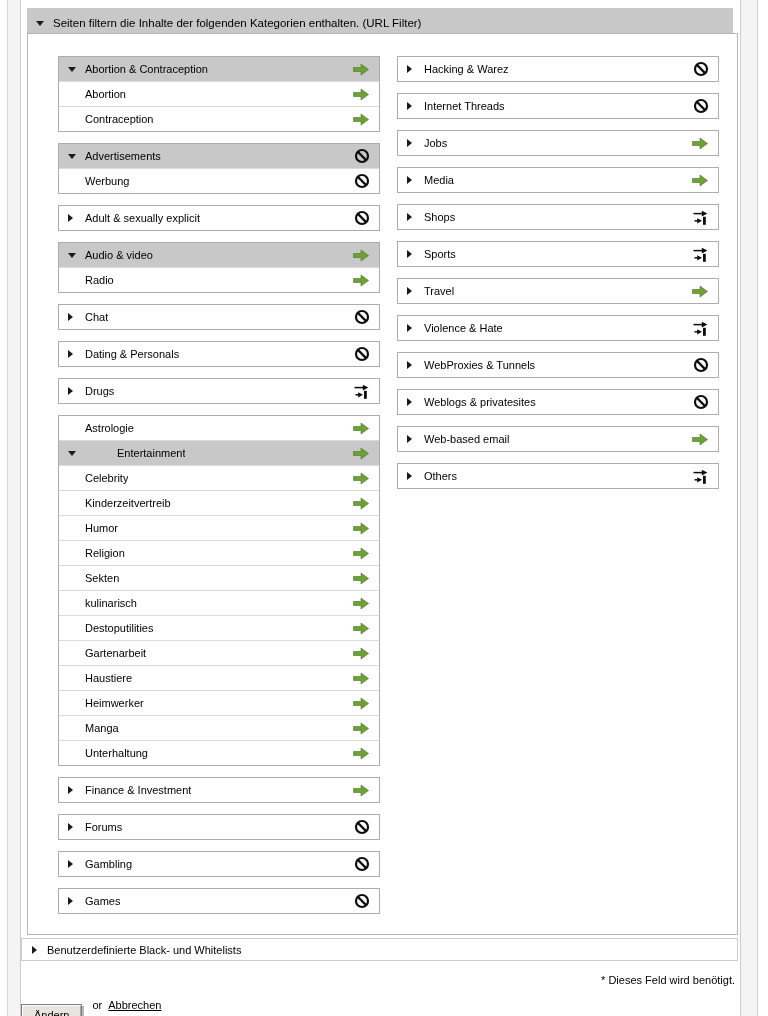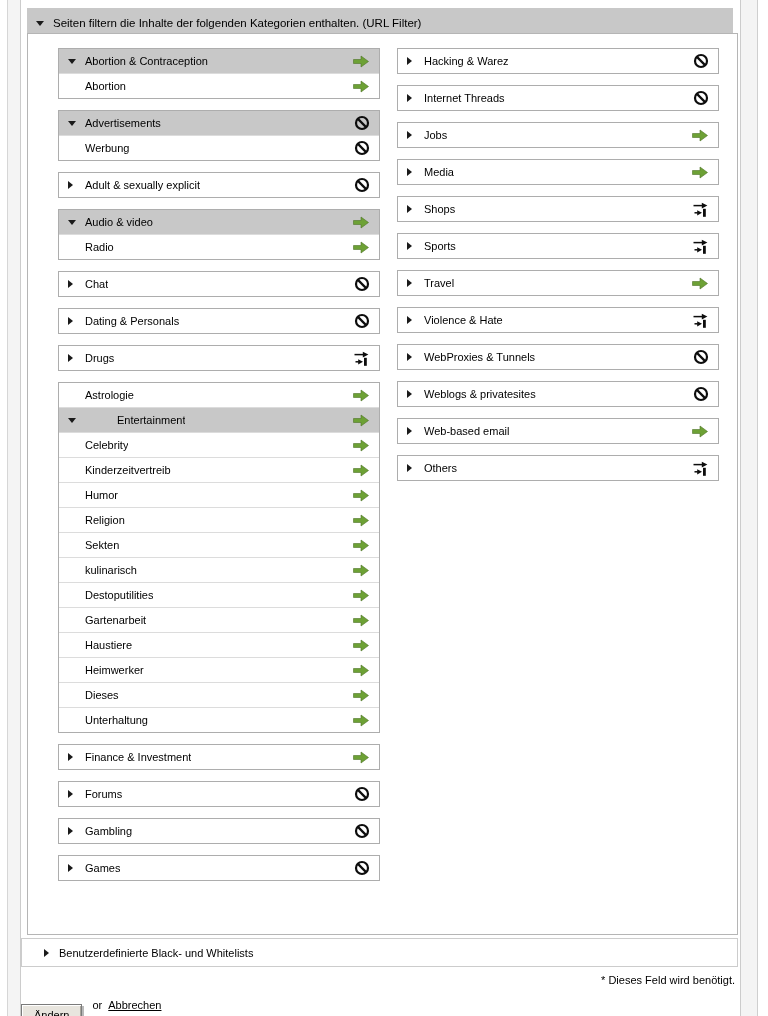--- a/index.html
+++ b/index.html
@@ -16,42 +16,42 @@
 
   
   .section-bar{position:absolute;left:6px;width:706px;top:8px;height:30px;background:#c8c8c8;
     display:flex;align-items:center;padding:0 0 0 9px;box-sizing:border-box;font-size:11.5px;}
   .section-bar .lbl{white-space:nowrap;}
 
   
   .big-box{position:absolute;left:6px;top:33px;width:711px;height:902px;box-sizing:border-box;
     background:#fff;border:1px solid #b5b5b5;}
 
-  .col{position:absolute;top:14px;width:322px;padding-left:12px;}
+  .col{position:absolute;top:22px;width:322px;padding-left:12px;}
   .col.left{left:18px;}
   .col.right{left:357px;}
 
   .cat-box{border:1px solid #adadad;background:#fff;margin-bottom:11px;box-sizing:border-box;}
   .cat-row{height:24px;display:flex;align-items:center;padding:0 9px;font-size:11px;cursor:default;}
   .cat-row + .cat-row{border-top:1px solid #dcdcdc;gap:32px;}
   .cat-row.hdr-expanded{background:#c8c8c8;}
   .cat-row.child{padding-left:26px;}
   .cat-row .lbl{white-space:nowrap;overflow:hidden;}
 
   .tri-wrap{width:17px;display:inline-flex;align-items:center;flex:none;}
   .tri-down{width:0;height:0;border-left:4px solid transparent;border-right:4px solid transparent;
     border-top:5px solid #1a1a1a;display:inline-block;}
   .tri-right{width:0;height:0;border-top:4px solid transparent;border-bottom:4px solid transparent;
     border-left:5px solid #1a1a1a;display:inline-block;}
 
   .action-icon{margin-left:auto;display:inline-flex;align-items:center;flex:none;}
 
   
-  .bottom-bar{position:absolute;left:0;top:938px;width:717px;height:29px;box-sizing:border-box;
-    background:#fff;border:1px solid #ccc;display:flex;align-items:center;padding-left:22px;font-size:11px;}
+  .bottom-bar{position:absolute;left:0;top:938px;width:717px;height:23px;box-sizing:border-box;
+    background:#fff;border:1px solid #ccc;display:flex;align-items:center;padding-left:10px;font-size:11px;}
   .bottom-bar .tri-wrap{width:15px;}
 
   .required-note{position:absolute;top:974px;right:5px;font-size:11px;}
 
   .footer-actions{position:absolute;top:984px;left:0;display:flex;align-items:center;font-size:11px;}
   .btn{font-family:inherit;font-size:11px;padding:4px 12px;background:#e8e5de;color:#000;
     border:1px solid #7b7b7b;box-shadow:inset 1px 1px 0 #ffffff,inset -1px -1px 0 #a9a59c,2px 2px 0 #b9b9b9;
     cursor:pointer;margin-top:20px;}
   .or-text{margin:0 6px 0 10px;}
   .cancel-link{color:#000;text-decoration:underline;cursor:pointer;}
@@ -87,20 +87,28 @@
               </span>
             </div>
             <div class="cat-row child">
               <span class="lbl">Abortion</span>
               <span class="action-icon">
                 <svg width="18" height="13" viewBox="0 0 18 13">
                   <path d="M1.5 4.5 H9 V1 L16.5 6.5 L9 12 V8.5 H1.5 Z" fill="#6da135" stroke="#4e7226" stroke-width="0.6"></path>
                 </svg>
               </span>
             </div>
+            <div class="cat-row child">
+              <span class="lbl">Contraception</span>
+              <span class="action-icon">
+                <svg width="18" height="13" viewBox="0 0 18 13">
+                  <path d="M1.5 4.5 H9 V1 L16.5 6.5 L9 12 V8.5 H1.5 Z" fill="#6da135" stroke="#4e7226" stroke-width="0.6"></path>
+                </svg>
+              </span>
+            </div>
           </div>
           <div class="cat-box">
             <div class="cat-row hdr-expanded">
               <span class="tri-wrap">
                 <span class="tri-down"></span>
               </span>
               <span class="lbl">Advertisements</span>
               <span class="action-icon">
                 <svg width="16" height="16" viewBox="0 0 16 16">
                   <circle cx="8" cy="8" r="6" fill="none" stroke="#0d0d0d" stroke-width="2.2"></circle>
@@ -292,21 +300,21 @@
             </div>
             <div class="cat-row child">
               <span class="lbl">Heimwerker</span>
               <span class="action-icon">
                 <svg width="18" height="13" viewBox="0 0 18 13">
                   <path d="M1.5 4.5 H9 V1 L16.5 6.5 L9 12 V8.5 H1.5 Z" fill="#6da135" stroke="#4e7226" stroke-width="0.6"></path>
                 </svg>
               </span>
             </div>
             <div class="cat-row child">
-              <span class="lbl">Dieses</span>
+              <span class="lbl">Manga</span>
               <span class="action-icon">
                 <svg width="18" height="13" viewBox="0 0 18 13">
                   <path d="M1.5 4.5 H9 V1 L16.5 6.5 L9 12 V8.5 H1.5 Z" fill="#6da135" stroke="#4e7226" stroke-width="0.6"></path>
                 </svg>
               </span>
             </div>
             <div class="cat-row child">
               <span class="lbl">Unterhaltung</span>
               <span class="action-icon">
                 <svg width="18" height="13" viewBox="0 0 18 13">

...

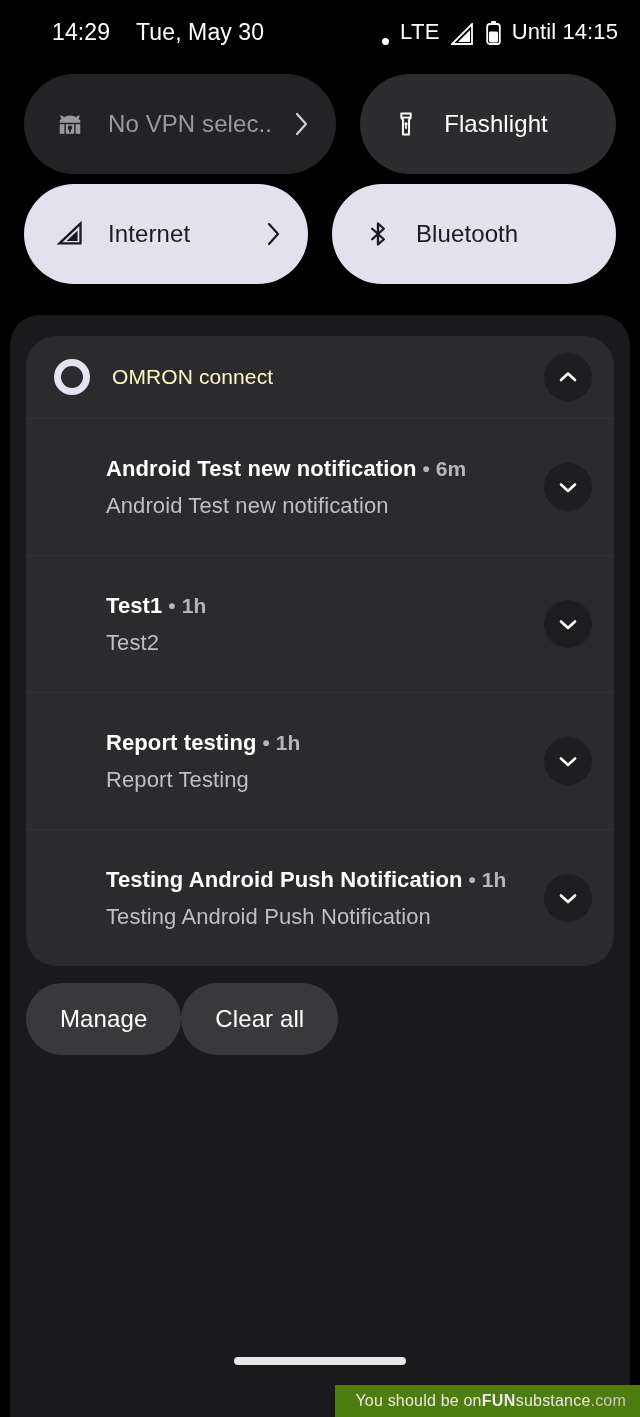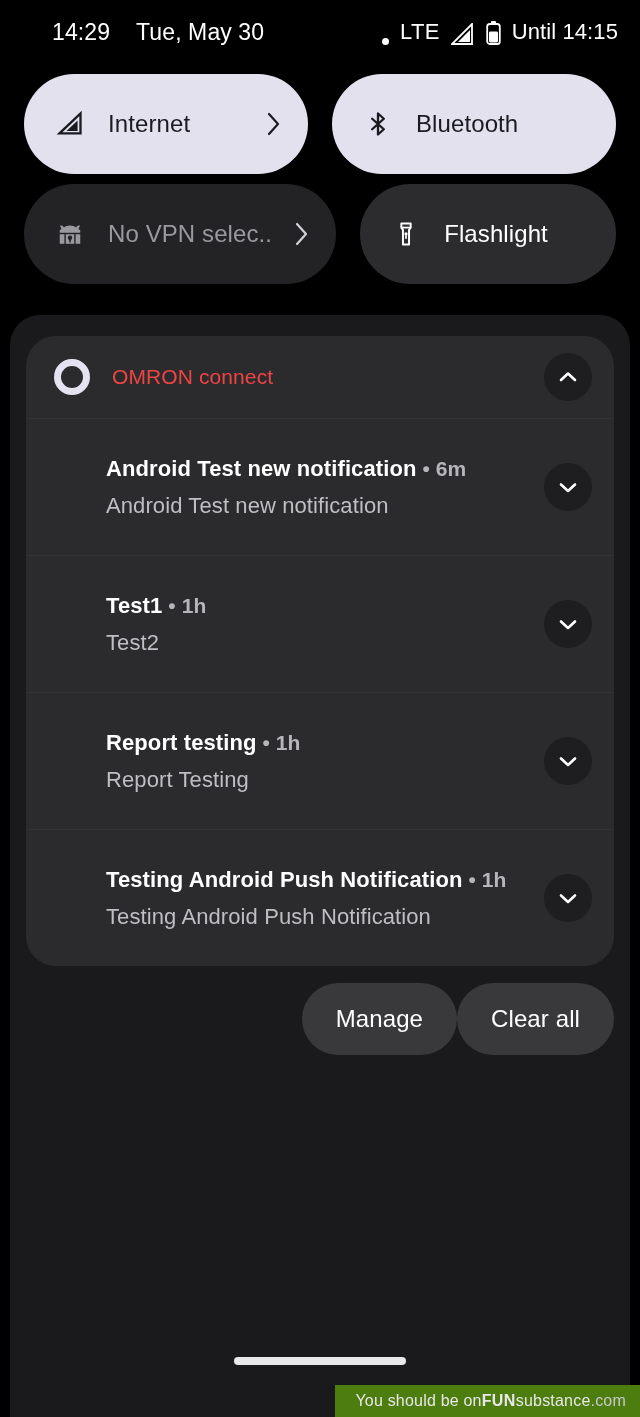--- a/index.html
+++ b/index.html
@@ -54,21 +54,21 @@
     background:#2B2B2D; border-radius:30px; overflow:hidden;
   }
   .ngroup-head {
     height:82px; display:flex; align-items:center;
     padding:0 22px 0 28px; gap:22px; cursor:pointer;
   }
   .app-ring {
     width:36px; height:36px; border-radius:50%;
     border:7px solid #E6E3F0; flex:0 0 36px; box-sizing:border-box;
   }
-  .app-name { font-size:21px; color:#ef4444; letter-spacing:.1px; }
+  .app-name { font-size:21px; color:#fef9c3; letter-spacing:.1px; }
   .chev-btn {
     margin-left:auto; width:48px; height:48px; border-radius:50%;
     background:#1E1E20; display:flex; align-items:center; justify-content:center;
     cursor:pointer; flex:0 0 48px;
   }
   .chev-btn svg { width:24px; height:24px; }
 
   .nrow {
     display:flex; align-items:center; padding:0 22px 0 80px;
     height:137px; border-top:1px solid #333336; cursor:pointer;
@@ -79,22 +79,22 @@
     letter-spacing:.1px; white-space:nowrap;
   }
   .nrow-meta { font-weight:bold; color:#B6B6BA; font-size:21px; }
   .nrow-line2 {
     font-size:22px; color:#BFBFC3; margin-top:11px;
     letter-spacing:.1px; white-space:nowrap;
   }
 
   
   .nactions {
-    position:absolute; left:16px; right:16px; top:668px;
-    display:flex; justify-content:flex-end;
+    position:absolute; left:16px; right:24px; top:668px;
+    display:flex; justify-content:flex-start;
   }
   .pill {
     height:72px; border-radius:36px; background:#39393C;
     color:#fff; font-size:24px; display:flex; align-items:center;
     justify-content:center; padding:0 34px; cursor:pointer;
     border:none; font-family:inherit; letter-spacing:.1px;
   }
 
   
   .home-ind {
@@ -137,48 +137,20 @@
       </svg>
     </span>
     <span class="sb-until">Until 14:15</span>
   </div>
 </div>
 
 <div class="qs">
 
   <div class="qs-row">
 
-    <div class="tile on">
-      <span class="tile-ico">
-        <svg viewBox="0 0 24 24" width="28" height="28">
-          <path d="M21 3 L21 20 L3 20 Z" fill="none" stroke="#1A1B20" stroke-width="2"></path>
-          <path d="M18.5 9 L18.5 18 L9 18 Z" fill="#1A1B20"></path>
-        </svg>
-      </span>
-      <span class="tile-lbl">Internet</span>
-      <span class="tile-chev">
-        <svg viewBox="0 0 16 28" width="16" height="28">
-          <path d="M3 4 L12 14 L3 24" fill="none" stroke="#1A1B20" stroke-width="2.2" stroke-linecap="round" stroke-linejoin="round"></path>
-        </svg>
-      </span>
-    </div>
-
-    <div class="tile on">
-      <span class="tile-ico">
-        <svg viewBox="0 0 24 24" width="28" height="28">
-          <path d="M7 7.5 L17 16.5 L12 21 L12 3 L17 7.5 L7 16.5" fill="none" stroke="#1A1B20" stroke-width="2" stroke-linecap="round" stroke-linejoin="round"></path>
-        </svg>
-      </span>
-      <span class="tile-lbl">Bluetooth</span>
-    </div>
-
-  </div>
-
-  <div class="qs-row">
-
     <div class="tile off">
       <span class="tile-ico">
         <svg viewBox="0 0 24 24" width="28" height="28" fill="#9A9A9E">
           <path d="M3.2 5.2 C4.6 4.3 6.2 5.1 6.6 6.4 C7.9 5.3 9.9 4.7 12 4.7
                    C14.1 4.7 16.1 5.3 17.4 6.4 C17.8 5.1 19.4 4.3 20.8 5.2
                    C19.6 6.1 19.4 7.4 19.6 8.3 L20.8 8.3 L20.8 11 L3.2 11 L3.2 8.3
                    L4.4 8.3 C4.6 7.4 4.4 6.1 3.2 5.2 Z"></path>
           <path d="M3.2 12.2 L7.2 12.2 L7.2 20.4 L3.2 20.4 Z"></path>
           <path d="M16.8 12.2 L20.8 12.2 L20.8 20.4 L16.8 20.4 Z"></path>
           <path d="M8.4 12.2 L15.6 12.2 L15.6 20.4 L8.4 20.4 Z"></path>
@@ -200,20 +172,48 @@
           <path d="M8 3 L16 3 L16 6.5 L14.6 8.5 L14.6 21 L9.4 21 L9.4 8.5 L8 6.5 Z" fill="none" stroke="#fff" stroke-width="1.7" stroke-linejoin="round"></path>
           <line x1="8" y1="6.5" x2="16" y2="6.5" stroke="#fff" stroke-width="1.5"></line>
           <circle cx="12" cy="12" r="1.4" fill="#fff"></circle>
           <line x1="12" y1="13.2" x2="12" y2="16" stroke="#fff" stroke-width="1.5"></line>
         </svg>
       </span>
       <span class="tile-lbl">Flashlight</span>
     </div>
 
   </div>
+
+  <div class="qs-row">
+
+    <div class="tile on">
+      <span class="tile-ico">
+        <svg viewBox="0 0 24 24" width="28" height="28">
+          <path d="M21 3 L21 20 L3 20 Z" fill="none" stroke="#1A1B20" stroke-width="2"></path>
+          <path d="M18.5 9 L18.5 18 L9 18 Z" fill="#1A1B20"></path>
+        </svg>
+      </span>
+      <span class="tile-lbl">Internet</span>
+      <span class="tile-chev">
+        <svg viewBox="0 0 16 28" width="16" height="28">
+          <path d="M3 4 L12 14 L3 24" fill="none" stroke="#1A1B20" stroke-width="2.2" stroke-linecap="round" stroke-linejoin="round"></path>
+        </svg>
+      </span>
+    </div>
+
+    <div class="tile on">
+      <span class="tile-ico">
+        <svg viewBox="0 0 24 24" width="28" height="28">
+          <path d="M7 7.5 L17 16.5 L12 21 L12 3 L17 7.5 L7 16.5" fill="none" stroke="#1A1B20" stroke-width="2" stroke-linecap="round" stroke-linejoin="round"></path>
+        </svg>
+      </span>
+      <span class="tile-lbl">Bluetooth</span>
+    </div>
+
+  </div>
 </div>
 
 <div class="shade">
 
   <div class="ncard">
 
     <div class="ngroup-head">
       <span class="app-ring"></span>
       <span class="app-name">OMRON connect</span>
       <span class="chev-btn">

==

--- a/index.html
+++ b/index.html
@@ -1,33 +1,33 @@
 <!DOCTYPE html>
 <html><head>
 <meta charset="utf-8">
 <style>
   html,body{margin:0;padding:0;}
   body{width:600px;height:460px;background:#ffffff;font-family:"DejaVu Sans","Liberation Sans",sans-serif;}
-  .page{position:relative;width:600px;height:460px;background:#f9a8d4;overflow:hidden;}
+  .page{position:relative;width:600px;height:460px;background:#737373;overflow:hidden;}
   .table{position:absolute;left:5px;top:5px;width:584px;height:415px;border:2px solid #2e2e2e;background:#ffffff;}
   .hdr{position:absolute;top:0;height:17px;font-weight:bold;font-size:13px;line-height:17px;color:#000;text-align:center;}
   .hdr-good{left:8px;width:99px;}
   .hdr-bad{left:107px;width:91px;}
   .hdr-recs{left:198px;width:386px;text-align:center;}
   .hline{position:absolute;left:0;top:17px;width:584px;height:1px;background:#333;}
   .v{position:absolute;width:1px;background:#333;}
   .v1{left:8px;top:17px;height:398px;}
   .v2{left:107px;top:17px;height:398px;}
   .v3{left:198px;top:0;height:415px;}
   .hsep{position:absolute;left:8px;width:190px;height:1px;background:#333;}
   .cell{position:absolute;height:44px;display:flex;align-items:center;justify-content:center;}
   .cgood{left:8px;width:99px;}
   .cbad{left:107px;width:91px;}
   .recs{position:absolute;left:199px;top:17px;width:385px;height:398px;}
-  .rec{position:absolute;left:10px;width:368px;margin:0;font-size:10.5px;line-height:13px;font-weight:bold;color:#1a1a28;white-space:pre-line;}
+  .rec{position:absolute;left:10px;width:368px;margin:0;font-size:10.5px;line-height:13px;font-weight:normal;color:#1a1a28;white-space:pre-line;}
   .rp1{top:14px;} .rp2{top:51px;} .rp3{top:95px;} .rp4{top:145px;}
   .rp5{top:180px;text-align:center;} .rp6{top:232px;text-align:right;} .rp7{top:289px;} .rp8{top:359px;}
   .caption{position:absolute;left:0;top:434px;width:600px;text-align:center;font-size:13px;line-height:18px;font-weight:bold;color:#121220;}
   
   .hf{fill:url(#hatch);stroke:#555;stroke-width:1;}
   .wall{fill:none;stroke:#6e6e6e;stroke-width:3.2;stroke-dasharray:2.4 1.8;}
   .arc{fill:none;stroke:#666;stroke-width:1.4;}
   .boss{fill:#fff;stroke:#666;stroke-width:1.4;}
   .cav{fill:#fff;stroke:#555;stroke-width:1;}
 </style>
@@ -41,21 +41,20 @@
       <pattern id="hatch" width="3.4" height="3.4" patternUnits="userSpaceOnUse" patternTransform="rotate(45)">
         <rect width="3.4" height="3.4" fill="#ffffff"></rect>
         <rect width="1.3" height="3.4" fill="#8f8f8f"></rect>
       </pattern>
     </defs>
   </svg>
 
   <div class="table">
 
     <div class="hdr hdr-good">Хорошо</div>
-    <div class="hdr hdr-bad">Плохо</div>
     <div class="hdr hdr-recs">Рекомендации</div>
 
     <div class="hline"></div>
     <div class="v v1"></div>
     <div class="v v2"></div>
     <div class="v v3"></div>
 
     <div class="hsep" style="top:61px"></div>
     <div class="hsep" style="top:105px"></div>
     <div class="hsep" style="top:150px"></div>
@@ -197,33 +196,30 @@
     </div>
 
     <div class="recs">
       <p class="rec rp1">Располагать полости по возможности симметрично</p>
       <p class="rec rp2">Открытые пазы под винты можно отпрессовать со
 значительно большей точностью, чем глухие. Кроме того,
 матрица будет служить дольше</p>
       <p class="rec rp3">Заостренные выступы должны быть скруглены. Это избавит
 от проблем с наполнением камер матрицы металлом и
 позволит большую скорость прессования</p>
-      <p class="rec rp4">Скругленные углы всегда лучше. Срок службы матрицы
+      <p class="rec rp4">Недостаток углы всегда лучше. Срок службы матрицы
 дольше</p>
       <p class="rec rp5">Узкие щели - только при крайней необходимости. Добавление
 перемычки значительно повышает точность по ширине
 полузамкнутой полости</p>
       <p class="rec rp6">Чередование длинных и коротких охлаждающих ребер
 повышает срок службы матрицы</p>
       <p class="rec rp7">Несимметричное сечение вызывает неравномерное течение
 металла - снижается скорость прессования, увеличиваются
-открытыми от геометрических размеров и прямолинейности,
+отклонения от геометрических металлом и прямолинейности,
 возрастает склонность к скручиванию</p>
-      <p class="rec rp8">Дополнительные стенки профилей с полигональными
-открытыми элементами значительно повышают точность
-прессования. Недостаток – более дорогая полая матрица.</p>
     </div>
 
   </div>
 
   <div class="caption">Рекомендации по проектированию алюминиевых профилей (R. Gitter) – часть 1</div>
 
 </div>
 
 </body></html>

Task brief ▸
Filter the records for lines holding the string "overflow". Copy each one.

Task response ▸
   .cat-row .lbl{white-space:nowrap;overflow:hidden;}
     background:#2B2B2D; border-radius:30px; overflow:hidden;
-  .page{position:relative;width:600px;height:460px;background:#f9a8d4;overflow:hidden;}
+  .page{position:relative;width:600px;height:460px;background:#737373;overflow:hidden;}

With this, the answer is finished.